(STUDY MATERIAL)

%%

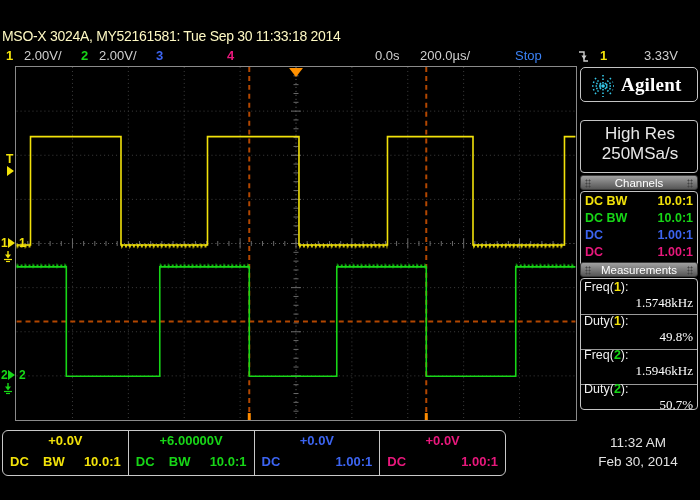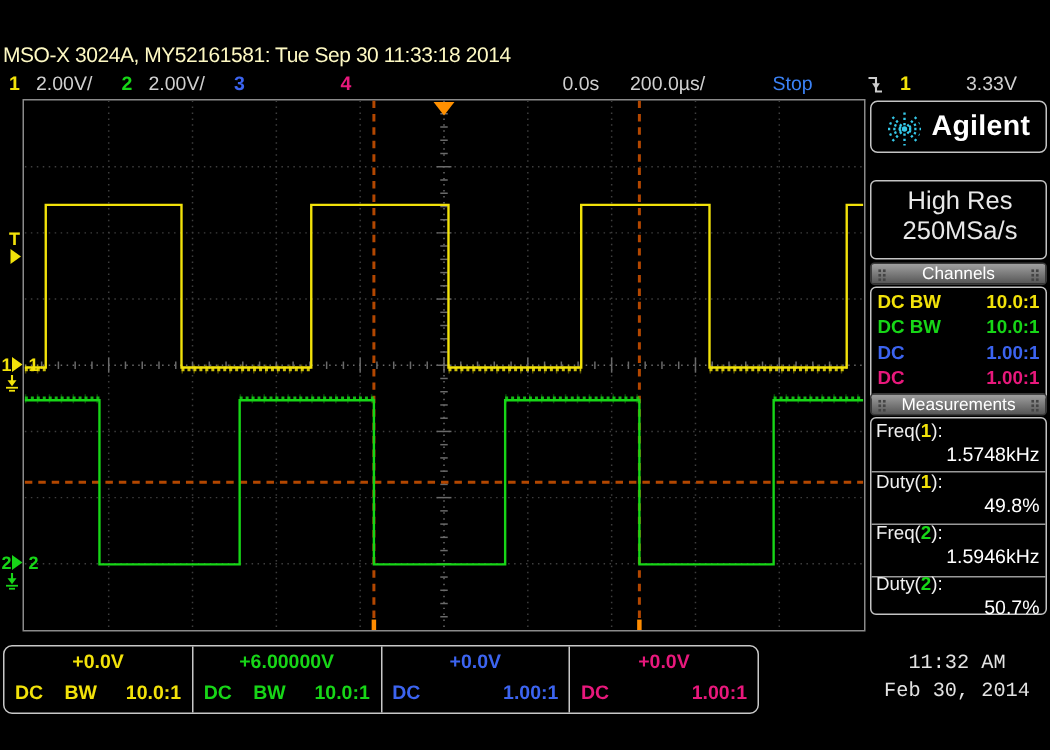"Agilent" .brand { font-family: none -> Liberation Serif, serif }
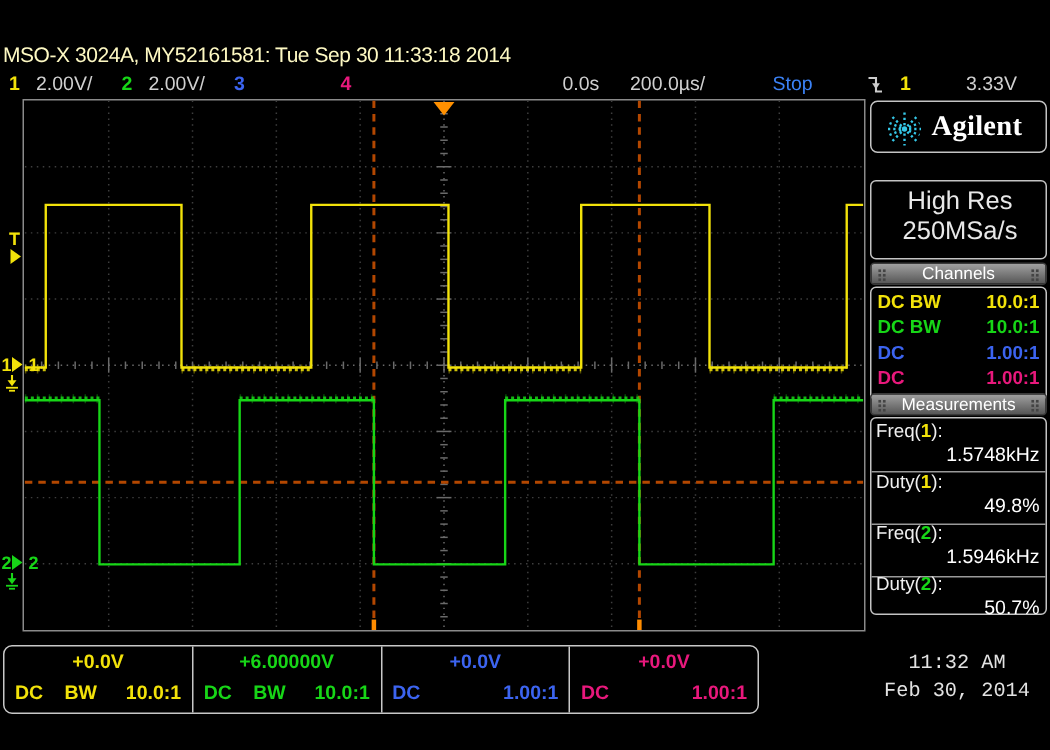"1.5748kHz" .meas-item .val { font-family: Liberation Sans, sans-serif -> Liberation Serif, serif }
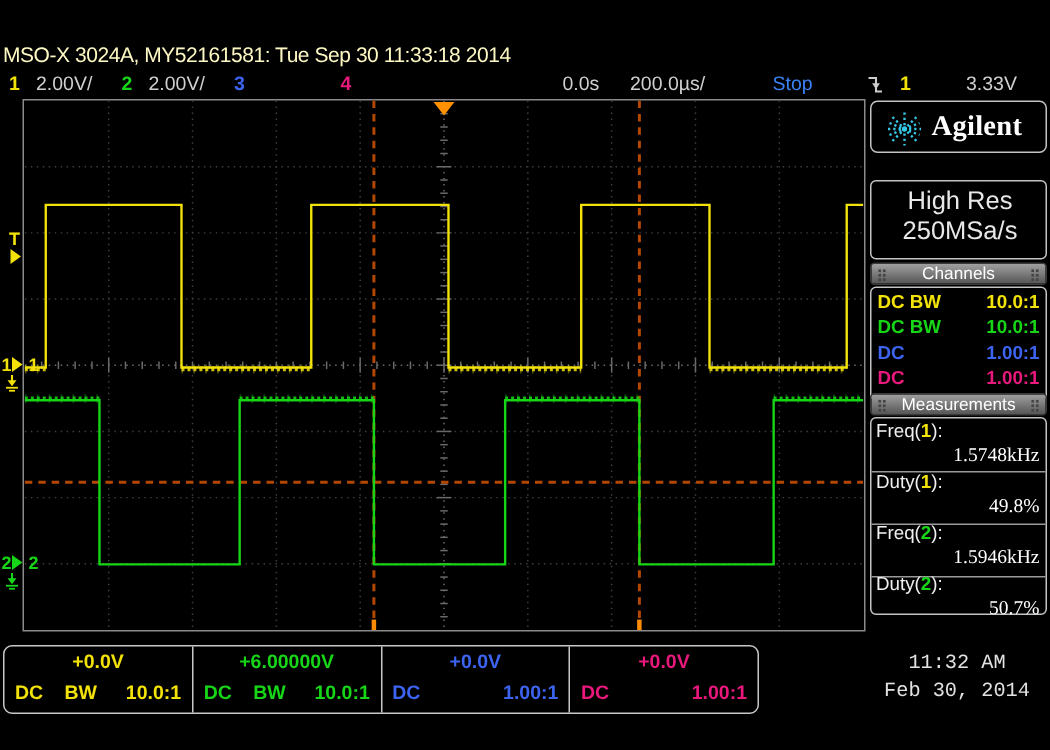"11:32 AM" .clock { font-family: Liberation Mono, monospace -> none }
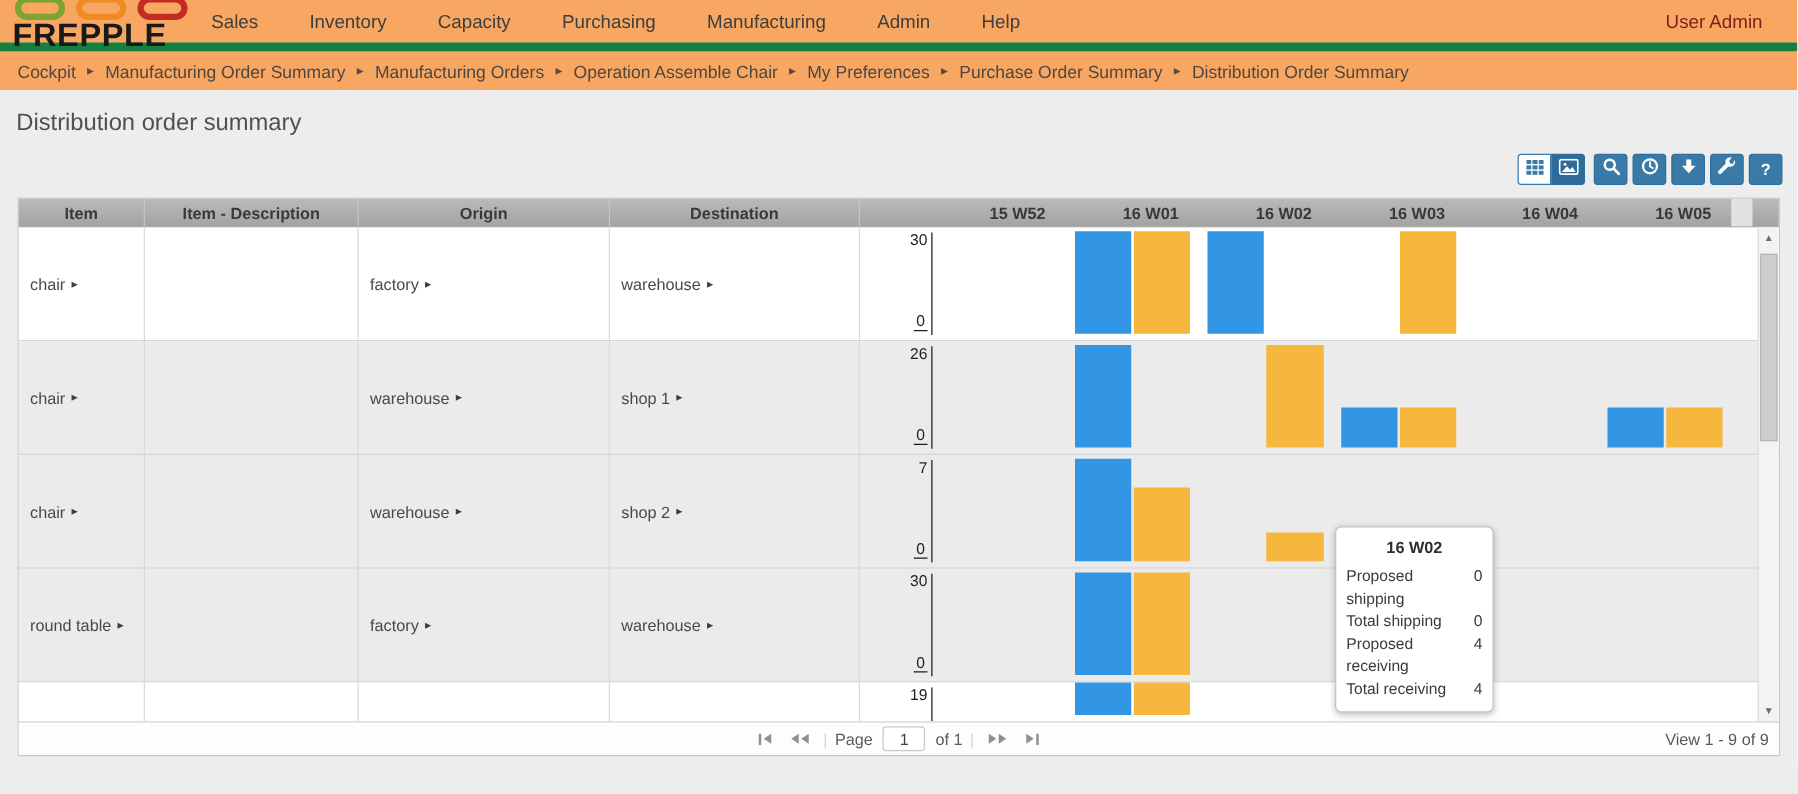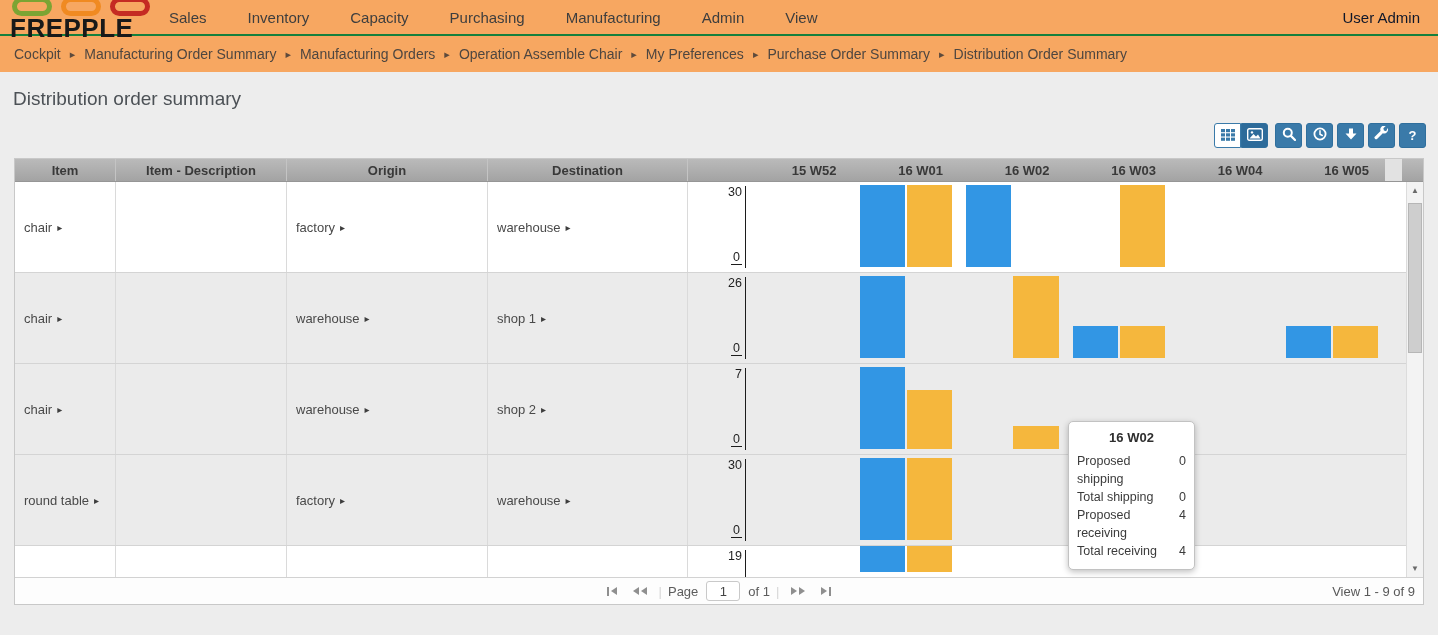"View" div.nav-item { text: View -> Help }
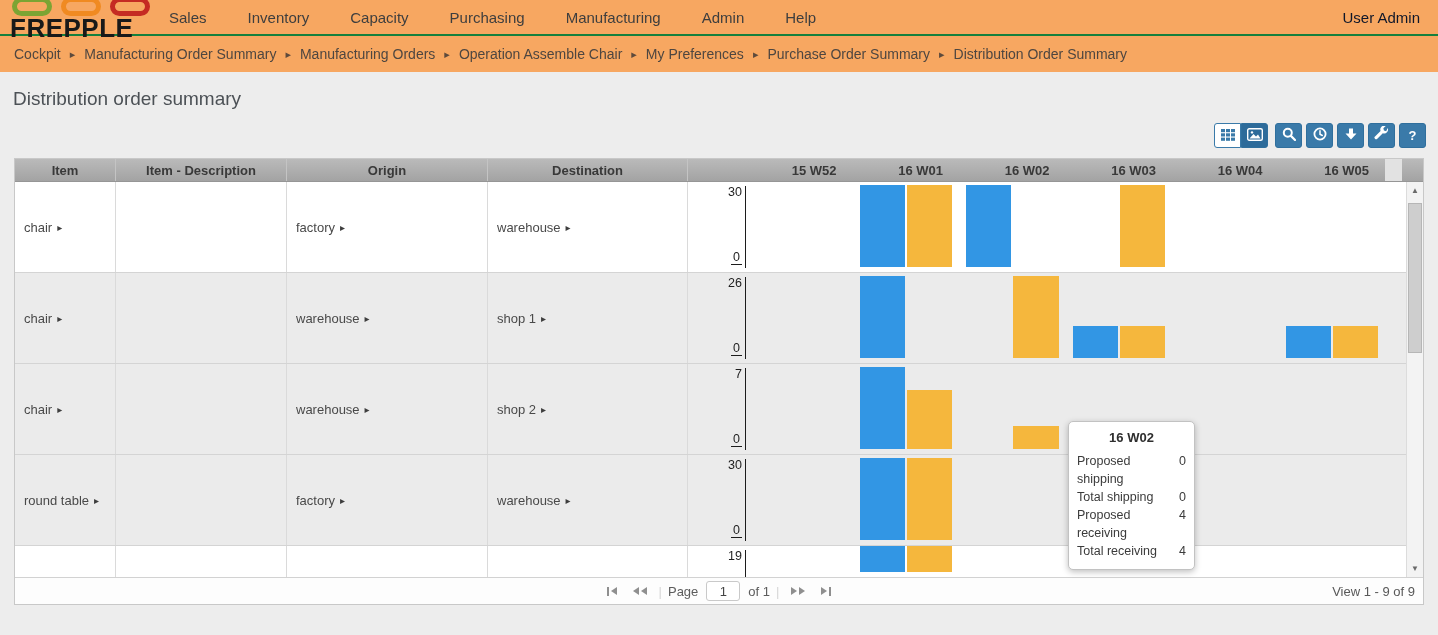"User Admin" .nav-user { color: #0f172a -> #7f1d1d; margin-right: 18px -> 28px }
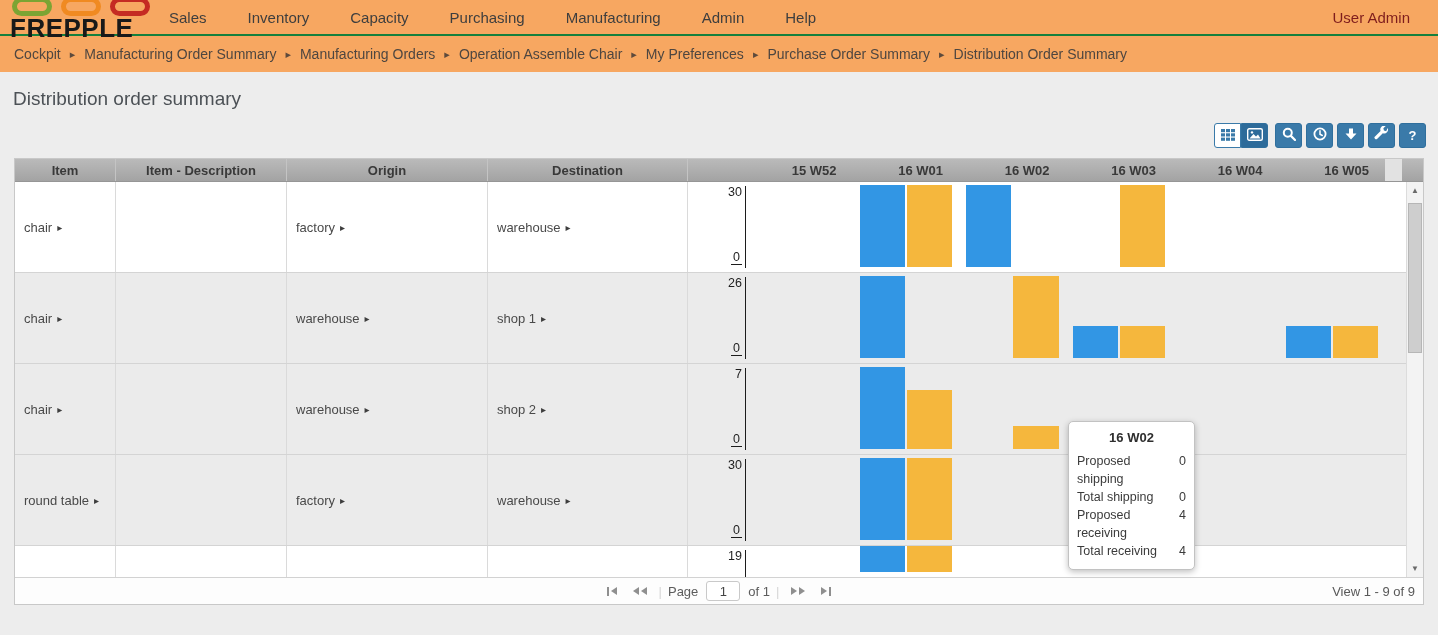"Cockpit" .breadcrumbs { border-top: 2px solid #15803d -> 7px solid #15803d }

%%

(WORK TO COMPLETE) Could you write out, word for word, the lines from the one containing "Liberation Sans, sans-serif" through the last line of the records, leaving out the pictures?

(ANSWER FOR THE TASK)
"1.5748kHz" .meas-item .val { font-family: Liberation Sans, sans-serif -> Liberation Serif, serif }
"11:32 AM" .clock { font-family: Liberation Mono, monospace -> none }
"View" div.nav-item { text: View -> Help }
"User Admin" .nav-user { color: #0f172a -> #7f1d1d; margin-right: 18px -> 28px }
"Cockpit" .breadcrumbs { border-top: 2px solid #15803d -> 7px solid #15803d }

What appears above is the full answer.